WHAT YOU ARE ASKED TO DO — Tally the lines of these entries that include "background"; respond with only that tally.

[Front-end code edit data]

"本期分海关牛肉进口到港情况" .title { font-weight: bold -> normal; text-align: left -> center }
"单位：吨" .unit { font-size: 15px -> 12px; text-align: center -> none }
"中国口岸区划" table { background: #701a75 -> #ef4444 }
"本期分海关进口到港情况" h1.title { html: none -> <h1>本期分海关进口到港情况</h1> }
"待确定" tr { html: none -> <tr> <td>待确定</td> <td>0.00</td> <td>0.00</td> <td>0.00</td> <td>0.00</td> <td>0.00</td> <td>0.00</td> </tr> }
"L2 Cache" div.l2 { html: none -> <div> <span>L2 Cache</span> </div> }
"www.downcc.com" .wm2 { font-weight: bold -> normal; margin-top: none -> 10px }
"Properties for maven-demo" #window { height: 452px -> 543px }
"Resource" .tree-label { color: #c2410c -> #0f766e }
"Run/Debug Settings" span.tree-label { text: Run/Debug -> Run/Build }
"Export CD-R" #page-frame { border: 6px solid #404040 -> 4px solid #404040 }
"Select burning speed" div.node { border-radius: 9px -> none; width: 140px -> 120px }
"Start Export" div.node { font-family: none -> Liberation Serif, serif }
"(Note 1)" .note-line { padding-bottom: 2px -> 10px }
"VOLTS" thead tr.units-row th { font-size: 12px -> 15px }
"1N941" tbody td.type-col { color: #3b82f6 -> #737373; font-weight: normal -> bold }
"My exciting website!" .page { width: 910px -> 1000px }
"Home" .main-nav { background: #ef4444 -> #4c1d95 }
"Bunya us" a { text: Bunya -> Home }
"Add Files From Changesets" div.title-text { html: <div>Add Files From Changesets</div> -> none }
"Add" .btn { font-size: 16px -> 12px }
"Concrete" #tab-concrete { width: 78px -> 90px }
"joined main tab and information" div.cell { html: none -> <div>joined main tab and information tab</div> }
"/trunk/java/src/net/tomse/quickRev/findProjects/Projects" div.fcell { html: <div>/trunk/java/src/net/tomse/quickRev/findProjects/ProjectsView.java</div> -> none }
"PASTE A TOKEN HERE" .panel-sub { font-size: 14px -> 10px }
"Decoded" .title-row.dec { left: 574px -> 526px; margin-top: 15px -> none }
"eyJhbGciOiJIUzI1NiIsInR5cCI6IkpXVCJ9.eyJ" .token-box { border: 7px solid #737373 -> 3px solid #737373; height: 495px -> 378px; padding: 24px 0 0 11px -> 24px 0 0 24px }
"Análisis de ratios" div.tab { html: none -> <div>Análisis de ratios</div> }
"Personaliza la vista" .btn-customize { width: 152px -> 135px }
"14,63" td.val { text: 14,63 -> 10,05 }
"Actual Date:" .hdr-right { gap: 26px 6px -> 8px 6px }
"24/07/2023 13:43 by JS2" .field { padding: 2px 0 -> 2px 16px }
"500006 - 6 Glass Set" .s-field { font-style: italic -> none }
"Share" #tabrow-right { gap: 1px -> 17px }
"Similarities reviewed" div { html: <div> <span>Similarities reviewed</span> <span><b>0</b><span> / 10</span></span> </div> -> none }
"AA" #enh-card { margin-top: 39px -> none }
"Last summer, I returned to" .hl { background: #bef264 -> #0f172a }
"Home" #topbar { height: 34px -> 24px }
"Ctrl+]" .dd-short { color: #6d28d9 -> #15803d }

WRITTEN RESPONSE — 3